Due to the resolute efforts of the Committee on TCCC and the members of the TCCC Working Group over the last 25 years, the advances described in the preceding section made TCCC increasingly prevalent as the standard for battlefield trauma care in the Department of Defense over that time span.  USSOCOM mandated TCCC training for its forces in 2005 and, in partnership with the USAISR, established the TCCC Transition Initiative to fast-track TCCC training and equipment to its units. The Navy Bureau of Medicine and Surgery (BUMED)-directed review of TCCC conducted in 2006/2007 found that TCCC was used not only by Special Operations forces, but also by all of the conventional forces in the US military. The Marine Corps likewise directed that TCCC be the standard for battlefield trauma care in 2006. In February 2009, the Army directed that all medical department members get TCCC training as part of their pre-deployment trauma preparation. This widespread adoption of TCCC was noted in other reports

In March of 2009, Dr. Ward Cascells, the Assistant Secretary of Defense for Health Affairs, recommended to the military services that TCCC be used as the standard for training combat medical personnel to manage combat trauma in the tactical pre-hospital environment. In August of 2009, the Defense Health Board, the senior civilian medical advisory board to the Secretary of Defense, recommended that TCCC be taught to all deploying combatants and to all combatant unit medical providers. In 2011 and again in 2014, this recommendation was repeated by Dr. Cascells’ successor, Dr. Jonathan Woodson.

In 2015, Vice Admiral Matt Nathan, the Navy Surgeon General, addressed a major disconnect in TCCC readiness training that had been identified in both Joint Trauma System/US Central Command surveys of prehospital trauma care in Afghanistan  – the need to ensure that the medical department officers who supervise combat medical personnel are also trained in TCCC concepts. VADM Nathan’s 2015 directive mandated TCCC training for all active duty and reserve physicians, physician assistants, advanced nurse practitioners, nurse generalists, and Hospital Corpsmen assigned to the Navy Bureau of Medicine and Surgery BUMED. This directive also sought to address another major issue in TCCC training – the lack of a standardized TCCC curriculum. VADM Nathan’s guidance was that all BUMED TCCC training courses will use the curriculum developed by the CoTCCC. The need to use the JTS/CoTCCC curriculum as the standard in training TCCC has been identified in a number of recent reports.

From the warfighting Combatant Commander perspective, General James Mattis, when he was the Commander of the U.S. Central Command in 2013, wrote a letter to the Service Chiefs of Staff in which he noted the unprecedented success in eliminating preventable death in combat casualties achieved by the Ranger Casualty Response System through training all unit members in TCCC. He urged each of them to be briefed on TCCC and the importance of this lifesaving training. General Joseph Votel went a step further in his letter to the Service Chiefs of 6 November 2017. General Votel, a former 75th Ranger Regiment Commander, again emphasized the lives that could be saved with TCCC training and equipment and stated that: “I am instituting a theatre TCCC training requirement, to be completed with 180 days of deployment.”

The narrative above shows how many different directives have been issued on battlefield trauma care by the various services and combatant commands. On 16 March 2018, the Department of Defense issued an instruction that clarified the issue for the U.S. Military.
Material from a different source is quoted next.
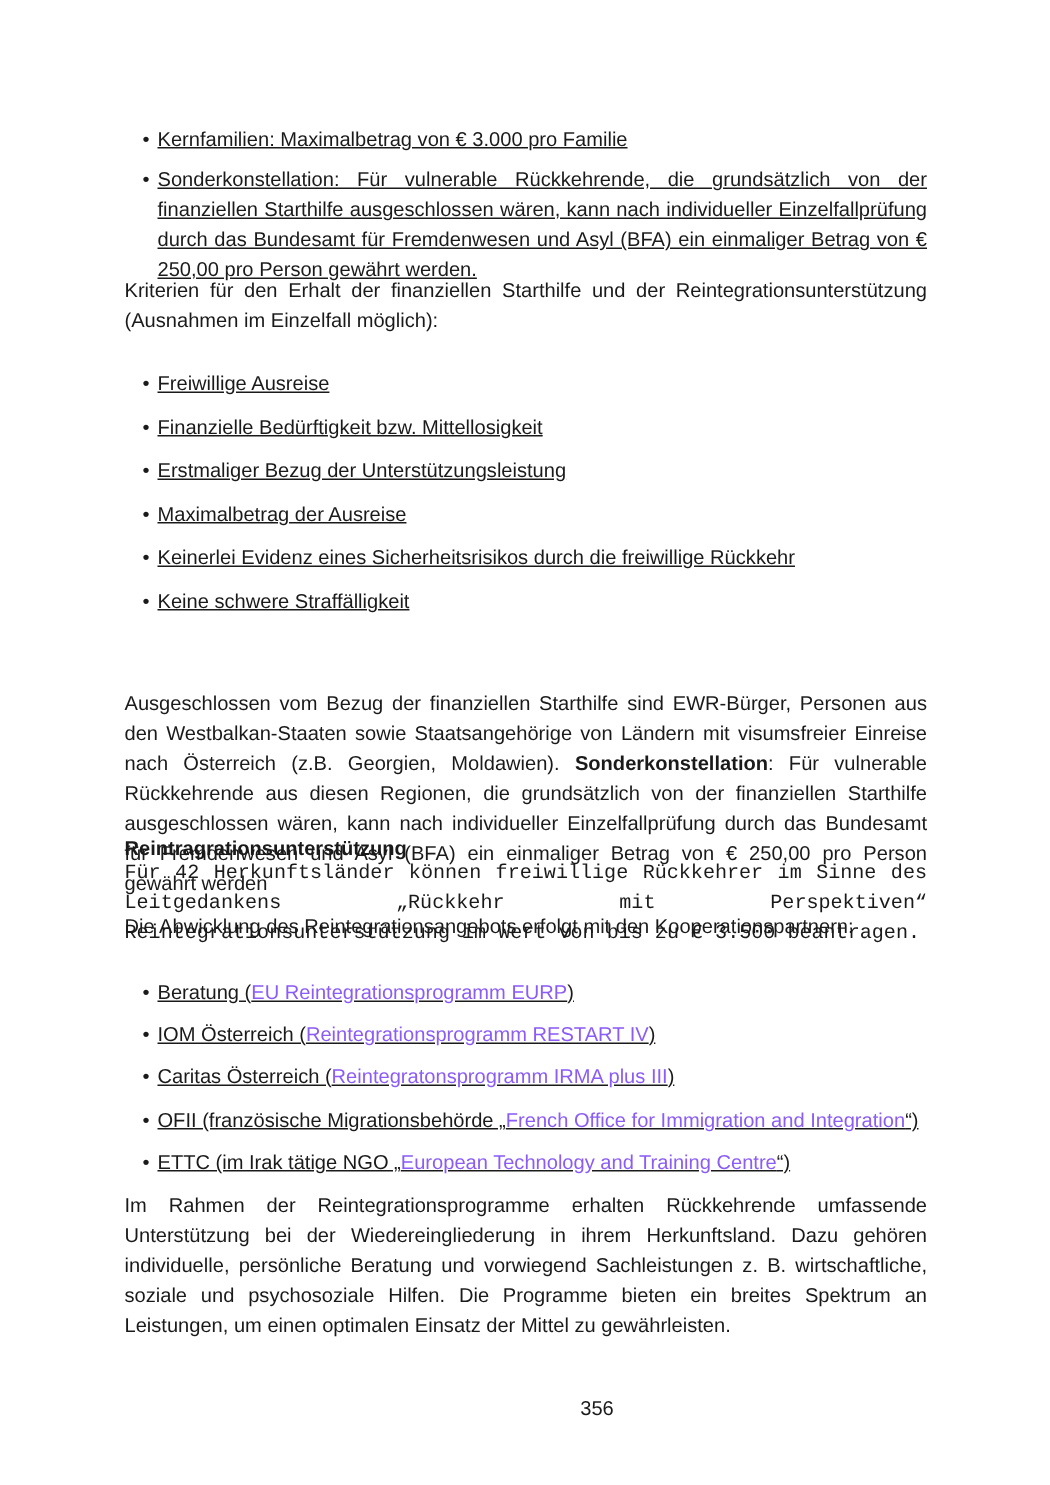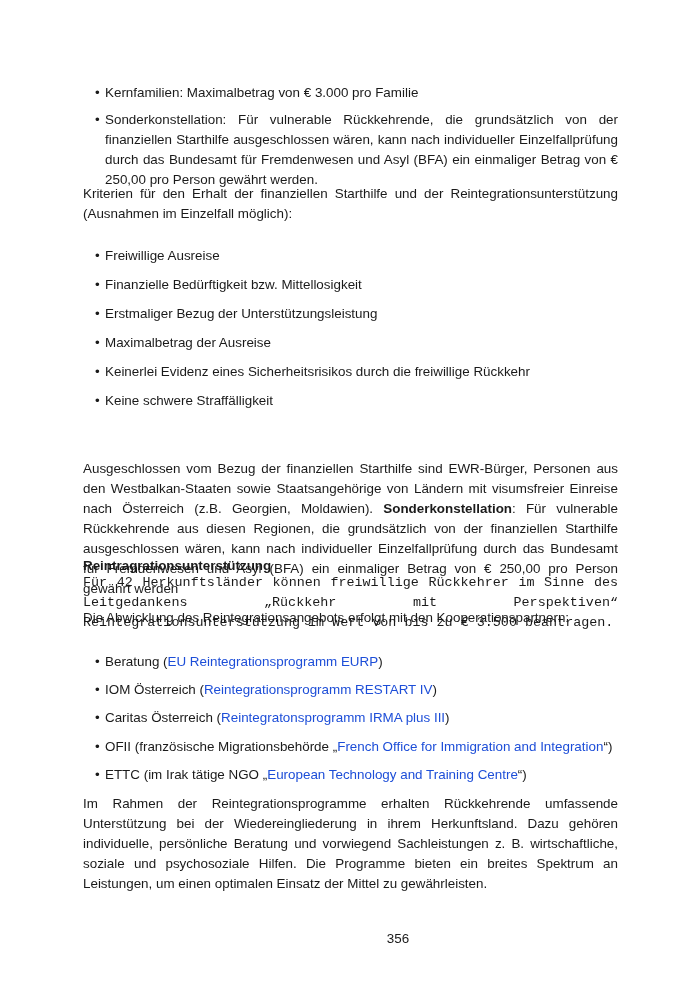"Kernfamilien: Maximalbetrag von € 3.000" .bullet .txt { text-decoration: none -> underline }
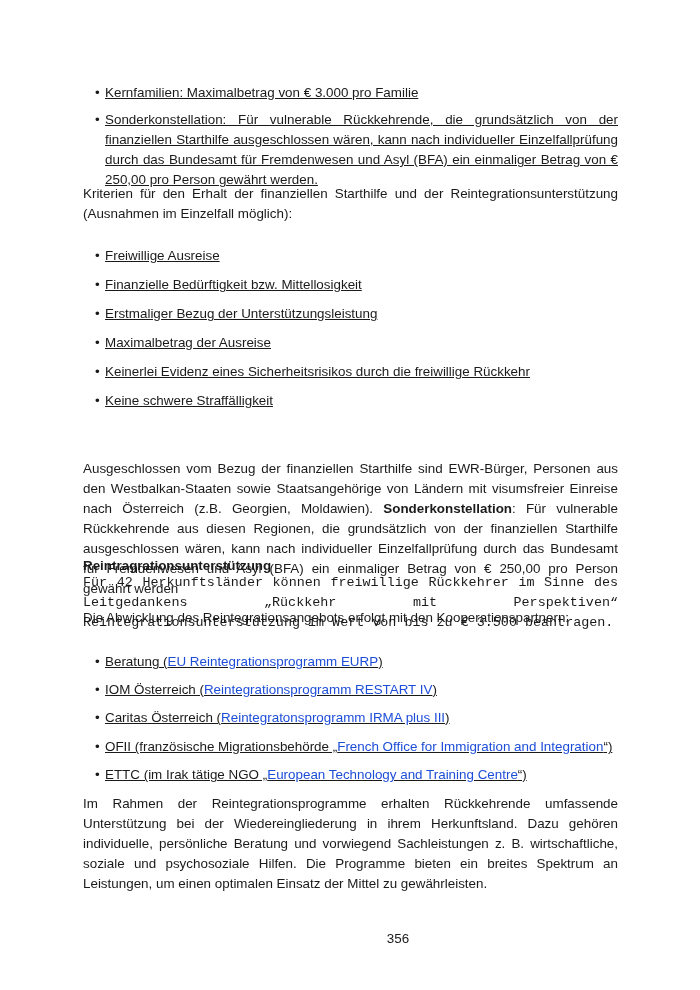"EU Reintegrationsprogramm EURP" .link { color: #1d4ed8 -> #8b5cf6 }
This directive reads in part: “It is DoD policy that….TCCC is the DoD standard of care for first responders (medical and non-medical) and the All Service Member TCCC course replaces Service trauma skills currently taught in first aid and self-aid buddy care courses.” The directive also requires that: “All Service members receive role based TCCC training and certification in accordance with the skill level (i.e., All Service Members, Combat Lifesaver, Combat Medic/Corpsmen, and Combat Paramedic/Provider) outlined by the Joint Trauma System, the DoD’s Center of Excellence for trauma as designated in DoD Instruction (DoDI) 6040.47.”

Work remains to be done to make this directive a reality, however. A letter sent to now-Secretary of Defense Mattis sent on 4 December 2018 by 17 members of the U.S. House of Representatives states in part: “We understand that Tactical Combat Casualty Care (TCCC) has achieved unprecedented success in decreasing preventable combat deaths in military units that have received accurate TCCC training, but we are disturbed by reports highlighting inadequate training.”

Clearly, the Department of Defense Instruction does not immediately accomplish the desired intent of high-quality TCCC for all. What is needed to make that happen is for line combat leaders to make this training a priority, as the 75th Ranger Regiment did, and to ensure that DODI 1322.24 is well-executed within their organizations. A model for senior leader attention to battlefield trauma care was the all-Navy “OPNAV” instruction in which the Chief of Naval Operations directed how TCCC training should be implemented for all Naval forces.